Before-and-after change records
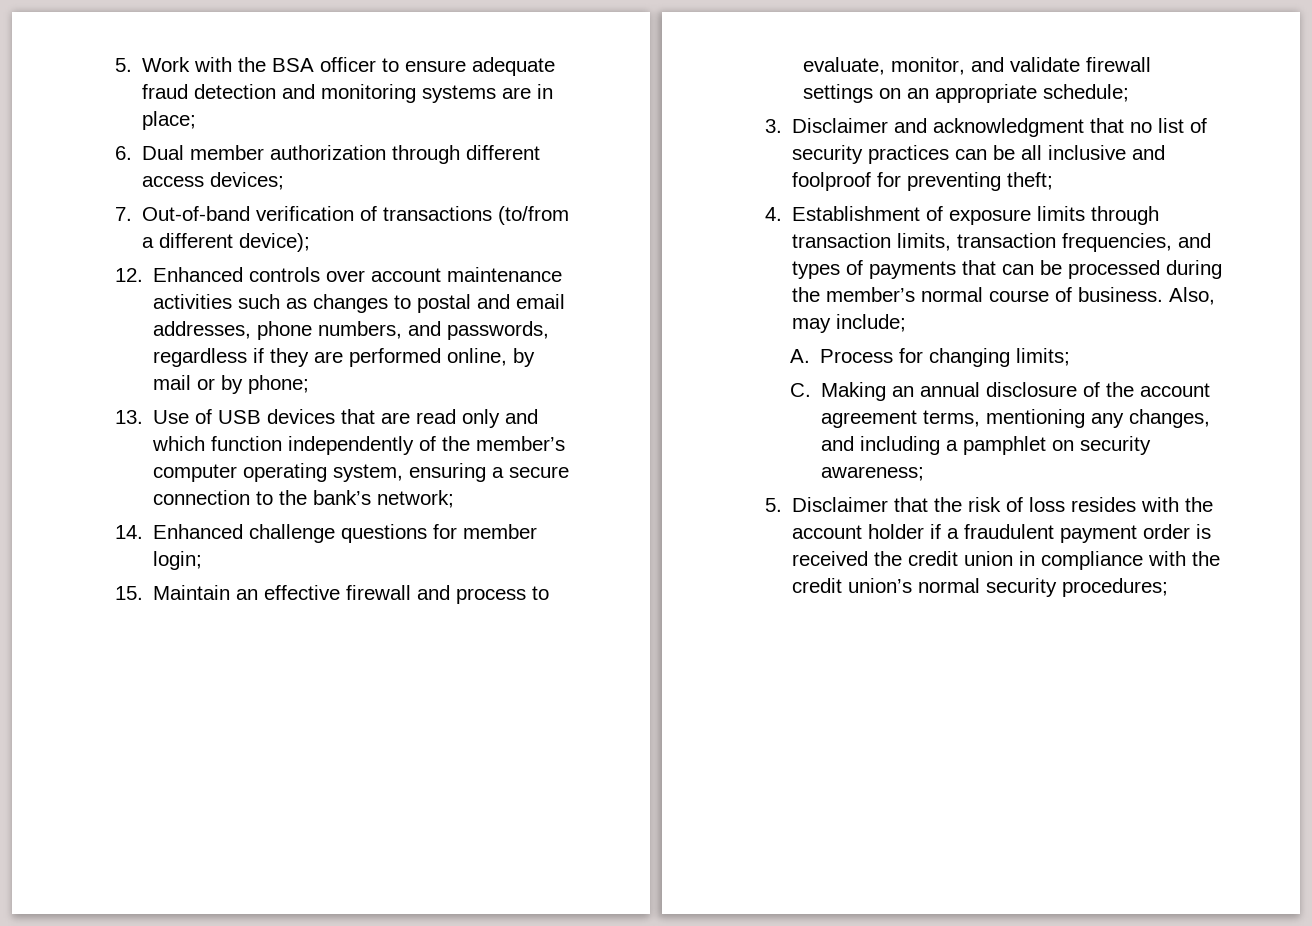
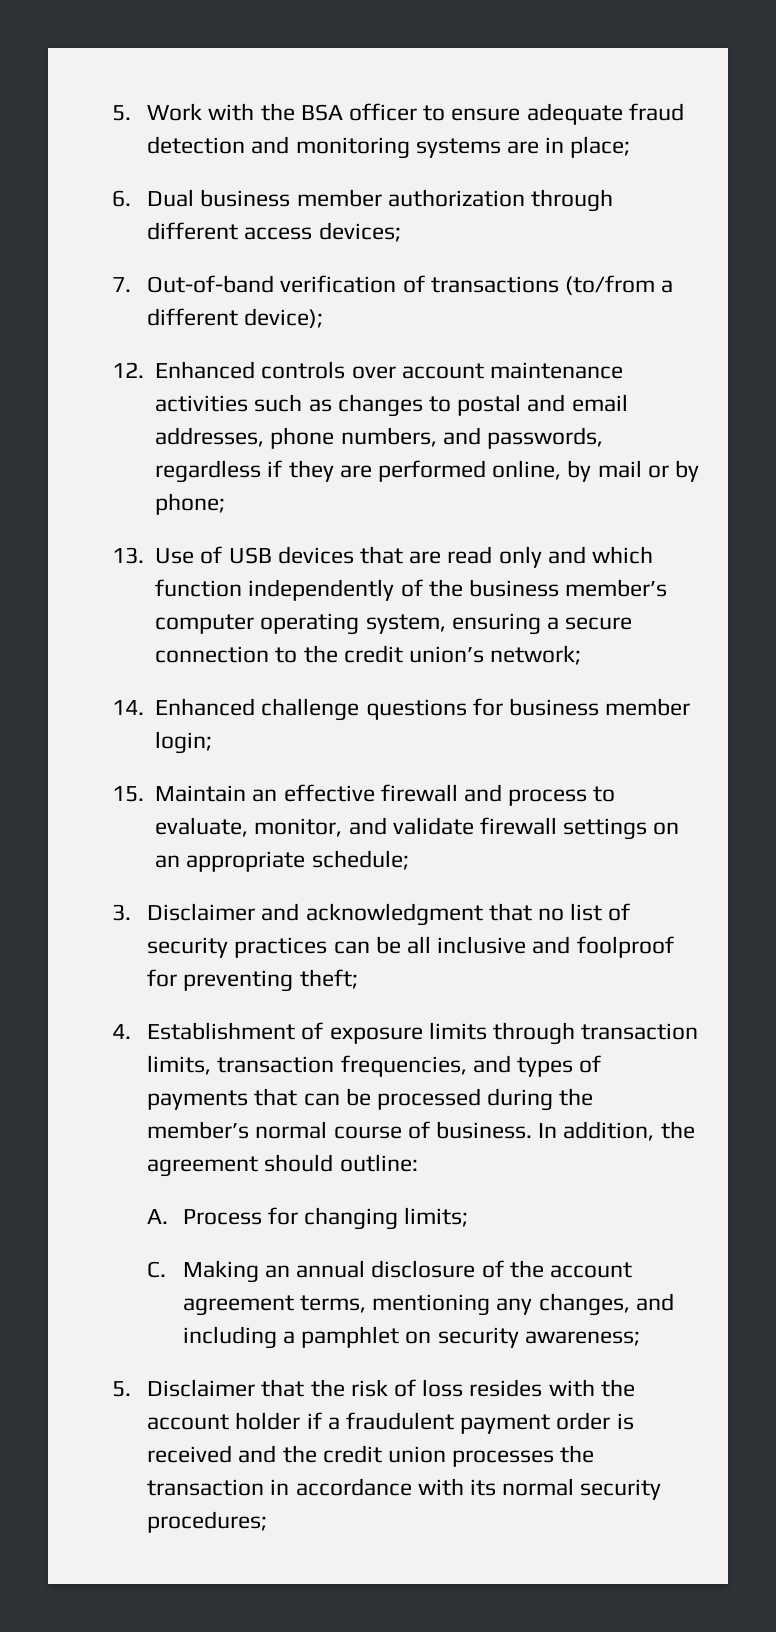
- 6. Dual member authorization through different access devices;
+ 6. Dual business member authorization through different access devices;
- 13. Use of USB devices that are read only and which function independently of the member’s computer operating system, ensuring a secure connection to the bank’s network;
+ 13. Use of USB devices that are read only and which function independently of the business member’s computer operating system, ensuring a secure connection to the credit union’s network;
- 14. Enhanced challenge questions for member login;
+ 14. Enhanced challenge questions for business member login;
- Also, may include;
+ In addition, the agreement should outline:
- 5. Disclaimer that the risk of loss resides with the account holder if a fraudulent payment order is received the credit union in compliance with the credit union’s normal security procedures;
+ 5. Disclaimer that the risk of loss resides with the account holder if a fraudulent payment order is received and the credit union processes the transaction in accordance with its normal security procedures;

- [EXERCISE BRIEF]: Please transcribe each entry exactly and exclude any image it contains.

- [SOLUTION TO THIS EXERCISE]:
- 6. Dual member authorization through different access devices;
+ 6. Dual business member authorization through different access devices;
- 13. Use of USB devices that are read only and which function independently of the member’s computer operating system, ensuring a secure connection to the bank’s network;
+ 13. Use of USB devices that are read only and which function independently of the business member’s computer operating system, ensuring a secure connection to the credit union’s network;
- 14. Enhanced challenge questions for member login;
+ 14. Enhanced challenge questions for business member login;
- Also, may include;
+ In addition, the agreement should outline:
- 5. Disclaimer that the risk of loss resides with the account holder if a fraudulent payment order is received the credit union in compliance with the credit union’s normal security procedures;
+ 5. Disclaimer that the risk of loss resides with the account holder if a fraudulent payment order is received and the credit union processes the transaction in accordance with its normal security procedures;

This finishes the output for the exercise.